Usage Guide¶
Quick reference for common EdgeVolution commands. See the README for setup instructions.
Docker¶
Build the ML/NAS image (default):
Build the embedded image (includes nRF tools, J-Link, Zephyr SDK):
Run the ML container (GPU-accelerated):
Run the embedded container (with USB passthrough for J-Link):
Running Experiments¶
EdgeVolution uses Hydra for configuration. Experiments require three config groups:
| Group | Flag | Available configs |
|---|---|---|
| Hyperparameters | +hyperparameters= |
speech_commands, cifar10, daliac, emg_airob |
| Search space | +search_space= |
speech_commands, cifar10, daliac, emg_airob, complete |
| Boards | +boards= |
none, nrf52840dk, nrf5340dk, nrf52833dk |
Speech commands (no MCU evaluation)¶
Speech commands with MCU evaluation on nRF52840¶
CIFAR-10 (no MCU evaluation)¶
DaLiAc (no MCU evaluation)¶
Override individual parameters¶
Hydra lets you override any config value from the command line:
python main.py \
+hyperparameters=speech_commands \
+search_space=speech_commands \
+boards=none \
hyperparameters.num_epochs.value=10 \
hyperparameters.num_generations.value=5
Continuing a Run¶
Surrogate-Assisted Search¶
EdgeVolution includes an optional surrogate model that predicts validation accuracy from architecture encodings. It pre-screens individuals each generation and skips training for those confidently predicted to perform poorly, reducing overall search time.
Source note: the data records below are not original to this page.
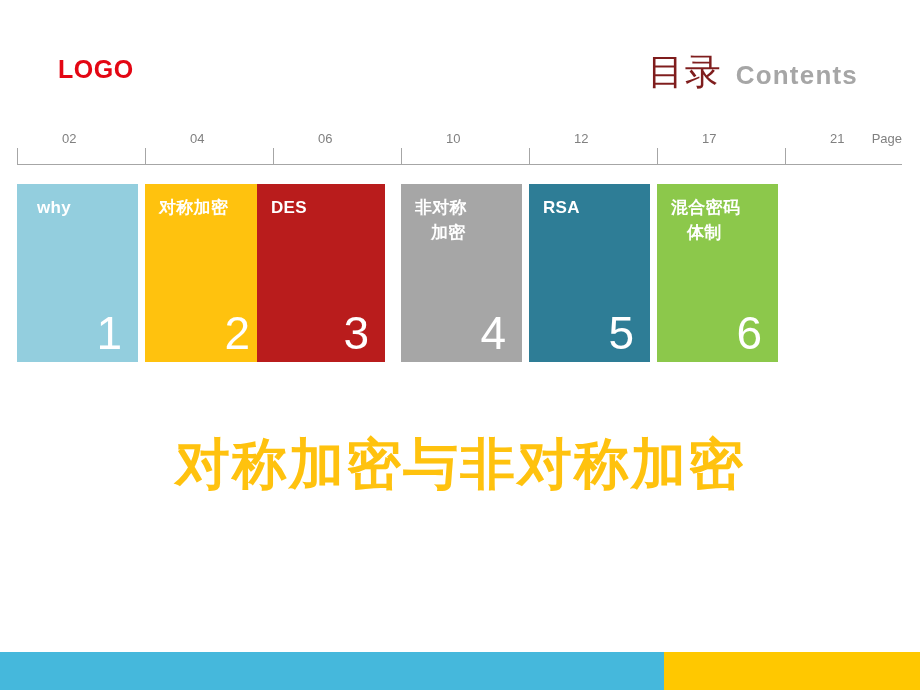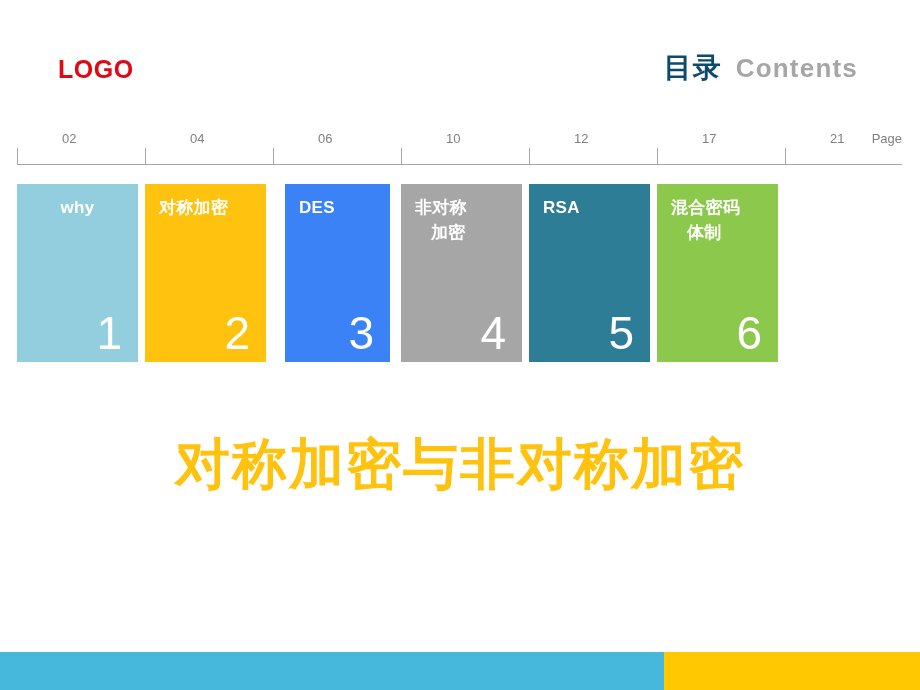--- a/index.html
+++ b/index.html
@@ -41,23 +41,23 @@
   .header-title {
     position: absolute;
     right: 62px;
     top: 54px;
     display: flex;
     align-items: baseline;
     gap: 14px;
     white-space: nowrap;
   }
   .header-title .cn {
-    font-size: 28px;
-    font-weight: bold;
-    color: #0c4a6e;
+    font-size: 36px;
+    font-weight: normal;
+    color: #7f1d1d;
     line-height: 1;
     letter-spacing: 1px;
   }
   .header-title .en {
     font-size: 26px;
     font-weight: bold;
     color: #a6a6a6;
     line-height: 1;
     letter-spacing: 1.2px;
   }
@@ -126,21 +126,20 @@
     font-weight: bold;
     color: #ffffff;
     line-height: 1.45;
     letter-spacing: 0.3px;
   }
   .box-label .l2 {
     display: block;
     padding-left: 16px;
   }
   .box-label.centered {
-    text-align: center;
     padding: 0 6px;
   }
   .box-num {
     position: absolute;
     right: 16px;
     bottom: 6px;
     font-size: 46px;
     color: #ffffff;
     line-height: 1;
     font-weight: normal;
@@ -230,21 +229,21 @@
 
   <div class="boxes" id="boxes">
       <div class="box" style="left: 0px; width: 121px; background: rgb(147, 206, 222);">
         <div class="box-label centered"><span>why</span></div>
         <div class="box-num">1</div>
       </div>
       <div class="box" style="left: 128px; width: 121px; background: rgb(255, 194, 14);">
         <div class="box-label"><span>对称加密</span></div>
         <div class="box-num">2</div>
       </div>
-      <div class="box" style="left: 268px; width: 105px; background: #3b82f6;">
+      <div class="box" style="left: 240px; width: 128px; background: #b91c1c;">
         <div class="box-label"><span>DES</span></div>
         <div class="box-num">3</div>
       </div>
       <div class="box" style="left: 384px; width: 121px; background: rgb(166, 166, 166);">
         <div class="box-label"><span>非对称</span><span class="l2">加密</span></div>
         <div class="box-num">4</div>
       </div>
       <div class="box" style="left: 512px; width: 121px; background: rgb(46, 125, 150);">
         <div class="box-label"><span>RSA</span></div>
         <div class="box-num">5</div>

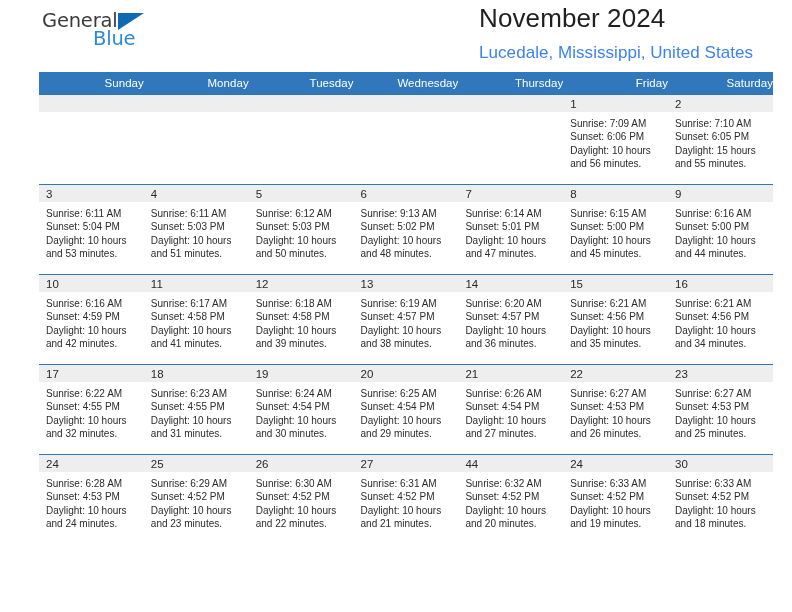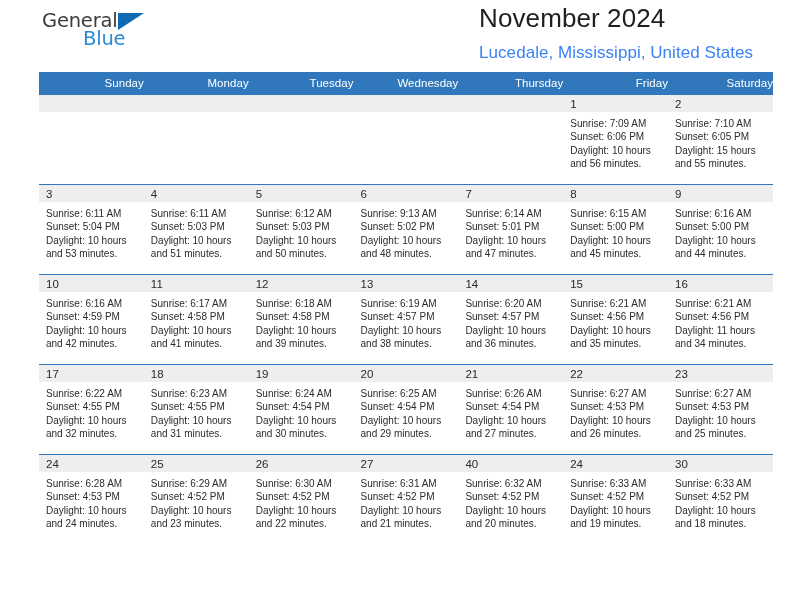--- a/index.html
+++ b/index.html
@@ -50,21 +50,21 @@
     position: absolute;
     left: 76px;
     top: 4px;
     width: 0;
     height: 0;
     border-left: 26px solid #0f6ab4;
     border-bottom: 17px solid transparent;
   }
   .brand-blue {
     position: absolute;
-    left: 41px;
+    left: 51px;
     top: 18px;
     font-size: 19.5px;
     letter-spacing: -0.2px;
     color: #2a8bd5;
     font-family: "DejaVu Sans", sans-serif;
   }
   .titles {
     text-align: left;
     padding-top: 4px;
   }
@@ -301,21 +301,21 @@
               <div>Sunrise: 6:21 AM</div>
               <div>Sunset: 4:56 PM</div>
               <div class="daylight-line">Daylight: 10 hours and 35 minutes.</div>
             </div>
           </td>
           <td class="day-cell">
             <div class="daynum-bar">16</div>
             <div class="cell-body">
               <div>Sunrise: 6:21 AM</div>
               <div>Sunset: 4:56 PM</div>
-              <div class="daylight-line">Daylight: 11 hours and 34 minutes.</div>
+              <div class="daylight-line">Daylight: 10 hours and 34 minutes.</div>
             </div>
           </td>
         </tr>
         <tr>
           <td class="day-cell">
             <div class="daynum-bar">17</div>
             <div class="cell-body">
               <div>Sunrise: 6:22 AM</div>
               <div>Sunset: 4:55 PM</div>
               <div class="daylight-line">Daylight: 10 hours and 32 minutes.</div>
@@ -397,21 +397,21 @@
           </td>
           <td class="day-cell">
             <div class="daynum-bar">27</div>
             <div class="cell-body">
               <div>Sunrise: 6:31 AM</div>
               <div>Sunset: 4:52 PM</div>
               <div class="daylight-line">Daylight: 10 hours and 21 minutes.</div>
             </div>
           </td>
           <td class="day-cell">
-            <div class="daynum-bar">40</div>
+            <div class="daynum-bar">44</div>
             <div class="cell-body">
               <div>Sunrise: 6:32 AM</div>
               <div>Sunset: 4:52 PM</div>
               <div class="daylight-line">Daylight: 10 hours and 20 minutes.</div>
             </div>
           </td>
           <td class="day-cell">
             <div class="daynum-bar">24</div>
             <div class="cell-body">
               <div>Sunrise: 6:33 AM</div>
Two model backends are available:
| Backend | Flag value | Strengths |
|---|---|---|
| Random Forest | random_forest (default) |
Fast, robust, good default. Tree-variance provides uncertainty. |
| Gaussian Process | gaussian_process |
Calibrated Bayesian uncertainty. Best for small datasets. O(n³) scaling. |
Accuracy surrogate: enable pre-screening¶
python main.py \
+hyperparameters=speech_commands +search_space=speech_commands +boards=none \
surrogate_accuracy.enabled.value=true
Use a Gaussian Process backend¶
python main.py \
+hyperparameters=speech_commands +search_space=speech_commands +boards=none \
surrogate_accuracy.enabled.value=true surrogate_accuracy.model_type.value=gaussian_process
Evaluation mode (predict but still train everything)¶
In evaluation mode the surrogate predicts accuracy for every individual but never skips any — all individuals are still fully trained. This produces ground-truth predicted-vs-actual data useful for paper figures (scatter plots, error distributions, per-generation correlation).
python main.py \
+hyperparameters=speech_commands +search_space=speech_commands +boards=none \
surrogate_accuracy.enabled.value=true surrogate_accuracy.evaluation_mode.value=true
Hardware surrogate¶
A second surrogate can predict hardware metrics (energy, inference time) to skip MCU evaluation:
python main.py \
+hyperparameters=speech_commands +search_space=speech_commands +boards=nrf52840dk \
surrogate_hardware.enabled.value=true
Tuning the accuracy vs. time trade-off¶
The surrogate skips training for individuals it confidently predicts to perform poorly. This saves time but means those architectures never get a real evaluation — if the surrogate is wrong, good candidates may be discarded. Two parameters control this trade-off directly:
confidence_threshold(default0.5) — Only individuals predicted below this accuracy are skip candidates. Lowering it makes the surrogate more conservative (skips fewer, wastes less potential). Raising it skips more aggressively and saves more time, but increases the risk of discarding promising architectures.exploration_ratio(default0.2) — Fraction of the population that is always trained, regardless of predictions. This prevents the surrogate from reinforcing its own biases. A higher ratio is safer but reduces the time savings; a lower ratio maximizes speedup at the cost of exploration.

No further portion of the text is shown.